Em nossa área de operações de campo, usamos os mais recentes equipamentos da Leica para escaneamento a laser. Este equipamento trouxe um aumento significativo na qualidade da nuvem de pontos, ao mesmo tempo em que diminuiu o tempo necessário para realizar o serviço.

Quanto ao modelo 3D, estamos capacitados para modelar usando os 3 principais sistema de mercado: Autodesk Plant 3D, Aveva E3D e o Hexagon Smart3D.

Temos outros sistemas internos que suportam a operação, tais como sistema de gestão de materiais, sistemas para automação de tarefas, pintura de modelos 3D, automação de extração de documentos, entre outros.

Temos muito cuidado com a qualidade dos produtos que usamos e aplicamos práticas ágeis por toda a empresa, de maneira que aprendemos a adequar as mudanças de maneira rápida em função de alterações de demandas de nossos clientes.

Utilizamos também sistemas em “cloud computing”, tirando proveito das tecnologias disponibilizadas nestas. Estamos iniciando estudo e investimentos de IA (inteligência artificial), ML (Machine Learning) e IoT (Internet das Coisas). Há muita coisa ainda pra fazer.

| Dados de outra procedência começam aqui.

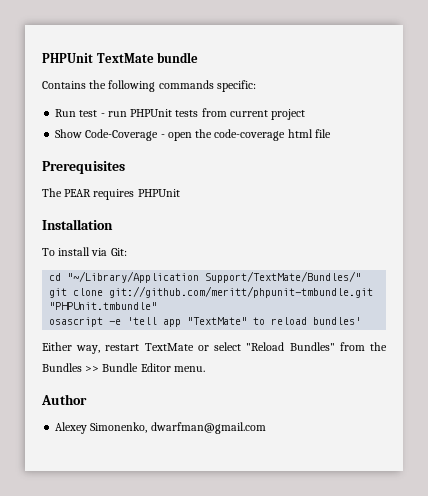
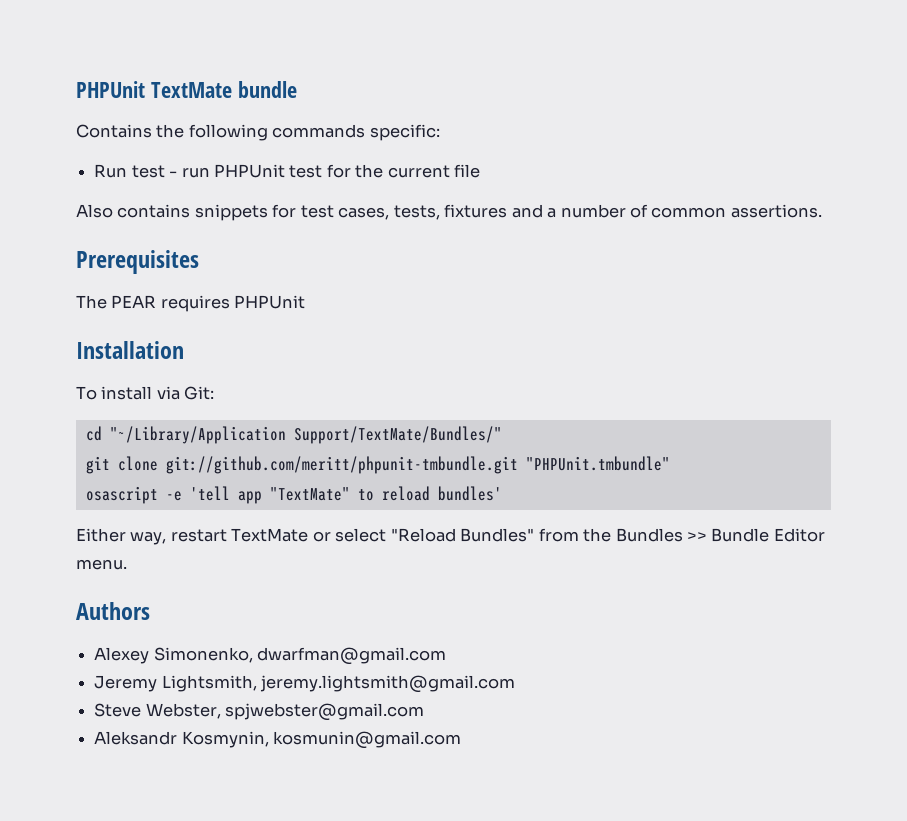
[175,108,306,120] [55,129,331,141] tests from current project // Show Code-Coverage - open the code-coverage html file -> [289,164,481,178] [76,204,822,221] test for the current file // Also contains snippets for test cases, tests, fixtures and a number of common assertions.
[41,394,87,405] Author -> [76,602,150,620] Authors
(266, 428) none -> [94,675,516,693] [94,703,425,721] [94,731,462,749] // Jeremy Lightsmith, jeremy.lightsmith@gmail.com // Steve Webster, spjwebster@gmail.com // Aleksandr Kosmynin, kosmunin@gmail.com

Em resumo, costumamos enxergar nossas soluções como um “framework” de produtos e serviços voltados para a indústria. Nossos clientes podem contratar tudo ou partes, sempre focando no que faz sentido para seus negócios e processos.

Mas com todo esse parque de produtos e serviços, quais segmentos da indústria podem usá-los?

Nós atuamos principalmente nas indústrias química, petroquímica e no óleo & gás. Desenvolvemos esta visão a partir das necessidades reais, e sentindo as dores do dia-a-dia de quem está operando uma complexa unidade industrial e necessita de agilidade, confiabilidade e segurança. Há algum tempo estamos acompanhando o novo mercado de operadores privados de óleo & gás em terra – onshore que vem se formando, principalmente no Nordeste, fruto dos desinvestimentos dos ativos da Petrobras em terra. Entendemos que, e principalmente, para estes ativos existe um enorme potencial se estratégias corretas de transformação forem implementadas, com foco na obtenção de resultados no curto prazo, seja de melhoria do OPEX, através redução de custos e atualização do ativo, seja para alavancar revamps, ampliações e até novos projetos. É realmente empolgante olhar para o que vem adiante e entender que existe uma miríade de resultados a alcançar pelos novos “players”.  Estamos presenciando uma nova era nestes segmentos industriais no Brasil.

Existem oportunidades também no “off-shore”, bem como nos segmentos de mineração e papel e celulose, que podem usar produtos e serviços como simulações de montagem e desmontagem, “as built” de documentos e a potencialização do uso de nuvens de pontos para alavancar outras necessidades, como controle dimensional. Estamos também prospectando os segmentos de energias renováveis, tais como eólica e solar, para oferecer soluções adequadas a estes segmentos.